***** THE DATA *****

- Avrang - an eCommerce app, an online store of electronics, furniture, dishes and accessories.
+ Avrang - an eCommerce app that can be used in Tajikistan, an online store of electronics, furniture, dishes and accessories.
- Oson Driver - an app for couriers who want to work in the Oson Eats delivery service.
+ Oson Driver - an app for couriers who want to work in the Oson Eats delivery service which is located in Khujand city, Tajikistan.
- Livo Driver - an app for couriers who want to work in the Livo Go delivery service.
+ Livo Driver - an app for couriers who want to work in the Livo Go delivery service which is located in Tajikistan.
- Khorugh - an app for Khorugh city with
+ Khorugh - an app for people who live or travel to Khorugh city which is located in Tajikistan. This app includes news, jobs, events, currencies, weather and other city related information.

*****
***** THE DATA *****

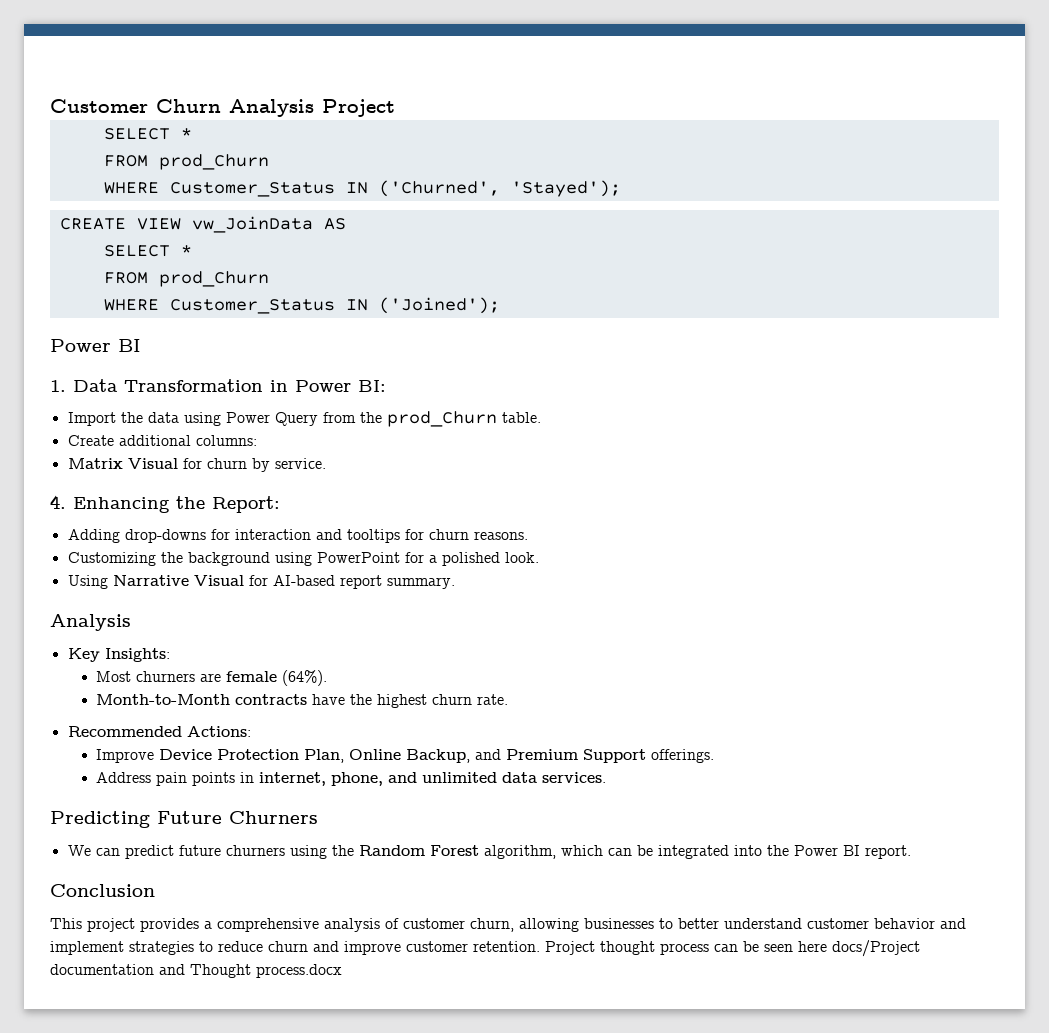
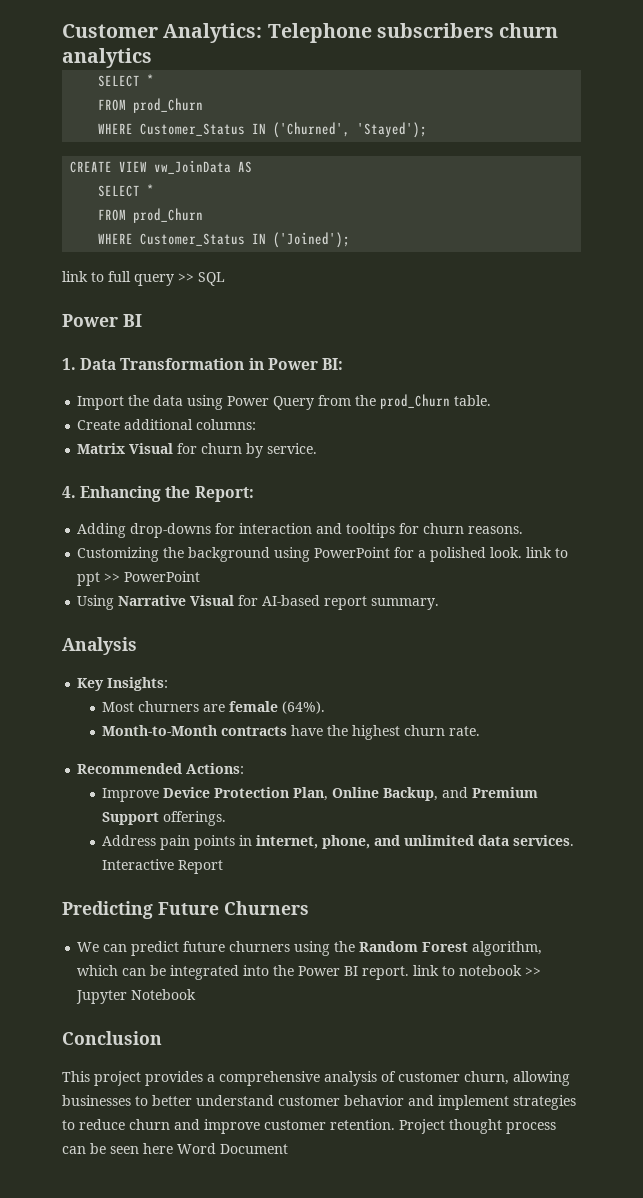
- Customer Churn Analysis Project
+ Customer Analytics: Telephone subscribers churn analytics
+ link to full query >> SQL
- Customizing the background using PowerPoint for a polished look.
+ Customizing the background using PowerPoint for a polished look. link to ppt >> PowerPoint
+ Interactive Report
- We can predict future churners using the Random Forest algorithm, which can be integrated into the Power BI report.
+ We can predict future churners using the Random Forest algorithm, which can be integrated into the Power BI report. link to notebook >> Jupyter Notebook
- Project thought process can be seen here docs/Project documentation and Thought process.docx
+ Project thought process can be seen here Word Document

*****

* **INSTRUCTIONS TO FOLLOW**: Look back at the entries above and repeat, unchanged, every line from the line holding "- Khorugh - an app for Khorugh city with" through the line holding "city related information.".

* **ANSWER SECTION**:
- Khorugh - an app for Khorugh city with
+ Khorugh - an app for people who live or travel to Khorugh city which is located in Tajikistan. This app includes news, jobs, events, currencies, weather and other city related information.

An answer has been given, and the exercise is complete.